In short, persons claiming gender-based employment discrimination cannot recover punitive damages pursuant to section 8-502 as the provision does not clearly, expressly and specifically waive New York City's sovereign immunity. In light of this determination, it is not necessary to address the City's constitutional argument.

Accordingly, the certified question should be answered in the negative.

Following certification of a question by the United States Court of Appeals for the Second Circuit and acceptance of the question by this Court pursuant to section 500.17 of the Rules of Practice of the Court of Appeals (22 NYCRR 500.17), and after hearing argument by counsel for the parties and consideration of the briefs and the record submitted, certified question answered in the negative.

NOTES

[1] The named plaintiff, Paul A. Krohn, is the bankruptcy trustee for plaintiff Alli Katt and was substituted during the course of the litigation.

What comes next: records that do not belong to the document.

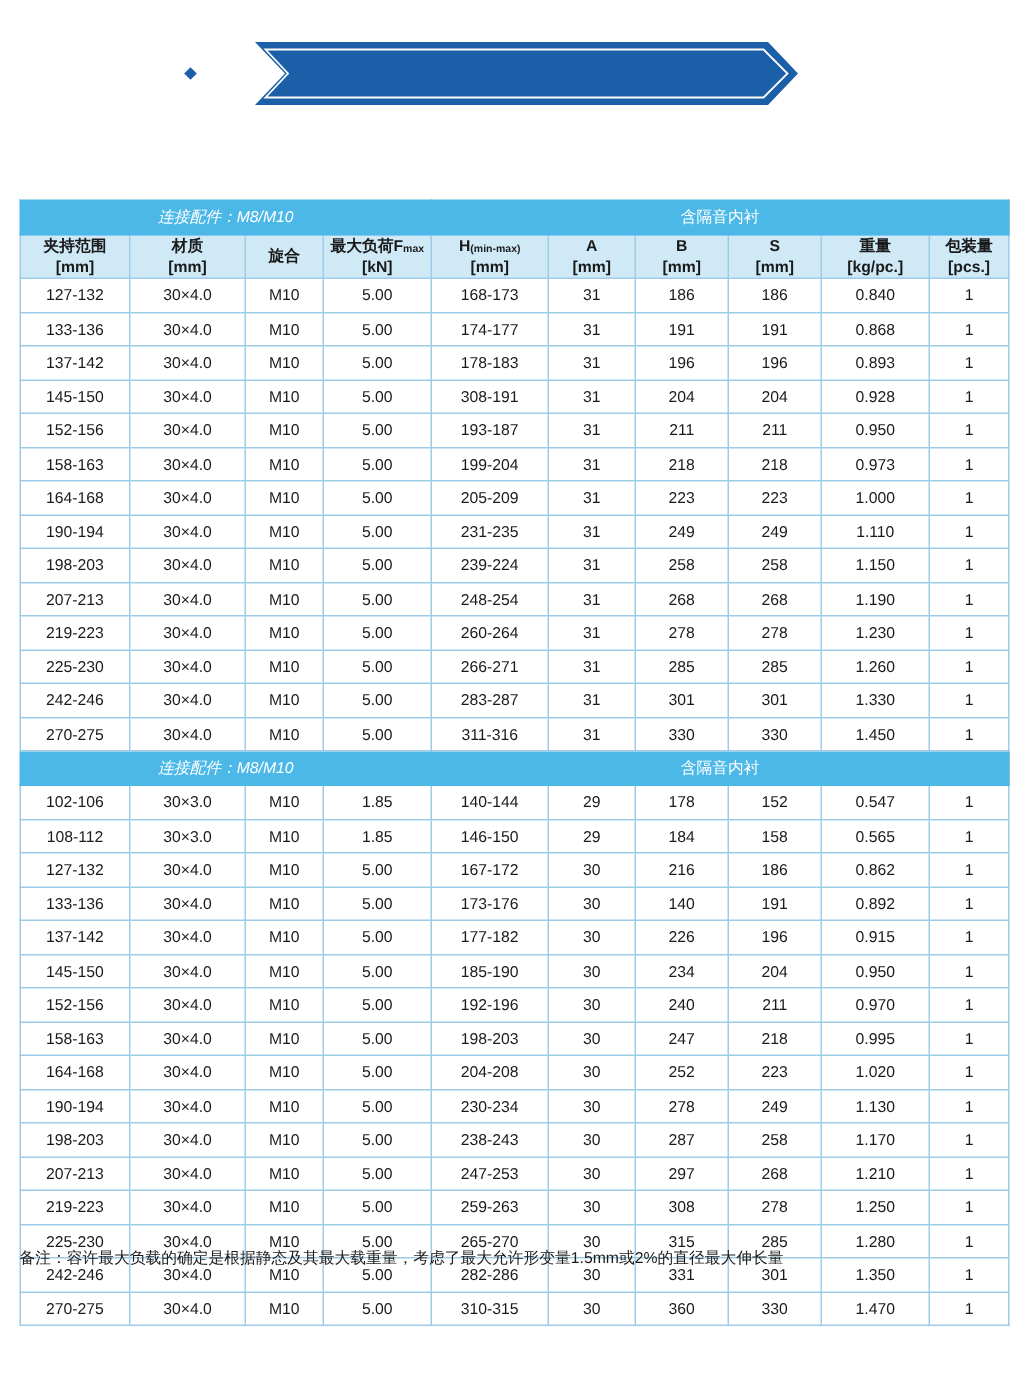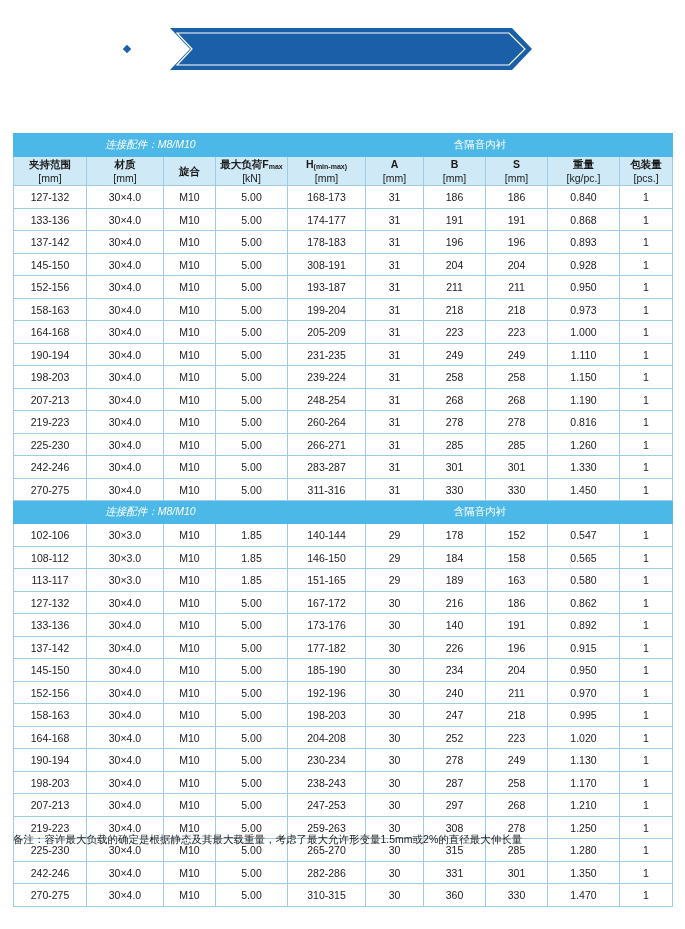--- a/index.html
+++ b/index.html
@@ -107,21 +107,21 @@
     border: 1px solid #9ecbe8;
   }
   .hdr-cell {
     display: flex;
     flex-direction: column;
     align-items: center;
     justify-content: center;
     line-height: 1.35;
   }
   .hdr-cell .h-unit {
-    font-weight: normal;
+    font-weight: bold;
   }
   sub.small {
     font-size: 7px;
     vertical-align: bottom;
   }
 
   tr.data-row td {
     background: #ffffff;
     height: 21.5px;
     font-size: 10.5px;
@@ -358,21 +358,21 @@
         </tr>
         <tr class="data-row">
           <td>219-223</td>
           <td>30×4.0</td>
           <td>M10</td>
           <td>5.00</td>
           <td>260-264</td>
           <td>31</td>
           <td>278</td>
           <td>278</td>
-          <td>0.816</td>
+          <td>1.230</td>
           <td>1</td>
         </tr>
         <tr class="data-row">
           <td>225-230</td>
           <td>30×4.0</td>
           <td>M10</td>
           <td>5.00</td>
           <td>266-271</td>
           <td>31</td>
           <td>285</td>
@@ -432,32 +432,20 @@
           <td>M10</td>
           <td>1.85</td>
           <td>146-150</td>
           <td>29</td>
           <td>184</td>
           <td>158</td>
           <td>0.565</td>
           <td>1</td>
         </tr>
         <tr class="data-row">
-          <td>113-117</td>
-          <td>30×3.0</td>
-          <td>M10</td>
-          <td>1.85</td>
-          <td>151-165</td>
-          <td>29</td>
-          <td>189</td>
-          <td>163</td>
-          <td>0.580</td>
-          <td>1</td>
-        </tr>
-        <tr class="data-row">
           <td>127-132</td>
           <td>30×4.0</td>
           <td>M10</td>
           <td>5.00</td>
           <td>167-172</td>
           <td>30</td>
           <td>216</td>
           <td>186</td>
           <td>0.862</td>
           <td>1</td>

[2] Plaintiff's motion for reconsideration was supported by a letter to the District Court by Craig Gurian, a lawyer who identified himself as the principal author of the 1991 revisions to the New York City Human Rights Law—including the provision at issue.

[3] "The term `person' includes one or more natural persons, proprietorships, partnerships, associations, group associations, organizations, governmental bodies or agencies, corporations, legal representatives, trustees, trustees in bankruptcy, or receivers" (Administrative Code § 8-102 [1]).

[4] The same rule applies to political subdivisions of the State, including municipalities (see Sharapata, 56 NY2d at 334).

[5] "In the overwhelming majority of jurisdictions which have considered the question, it is now firmly established that exemplary or punitive damages are not recoverable unless expressly authorized by statute or through statutory construction" (18 McQuillin, Municipal Corporations § 53.18.10, at 314 [3d rev ed 2003]; see also City of Newport v Fact Concerts, Inc., 453 U.S. 247, 260 [1981]; Annotation, Recovery of Exemplary or Punitive Damages from Municipal Corporation, 1 ALR4th 448 [municipal liability for punitive damages is disfavored by most courts]).

[6] The proposed version stated:

"Except as otherwise provided by law, any person claiming to be aggrieved by an unlawful discriminatory practice as defined in chapter one of this title, other than unlawful discriminatory practices alleged to have been committed by the city or any agency thereof or other entity performing a governmental function to which entity this chapter applies, or any officer or employee of the city or of such agency or entity, shall have a cause of action in any court of competent jurisdiction for damages and for injunctive relief and such other remedies as may be appropriate, unless such person has filed a complaint with the city commission on human rights or with the state division of human rights with respect to such alleged unlawful discriminatory practice" (Council of City of NY Intro No. 1266, § 2, proposing amendment to Administrative Code § 8-502 [a] [June 13, 1989] [emphasis supplied]).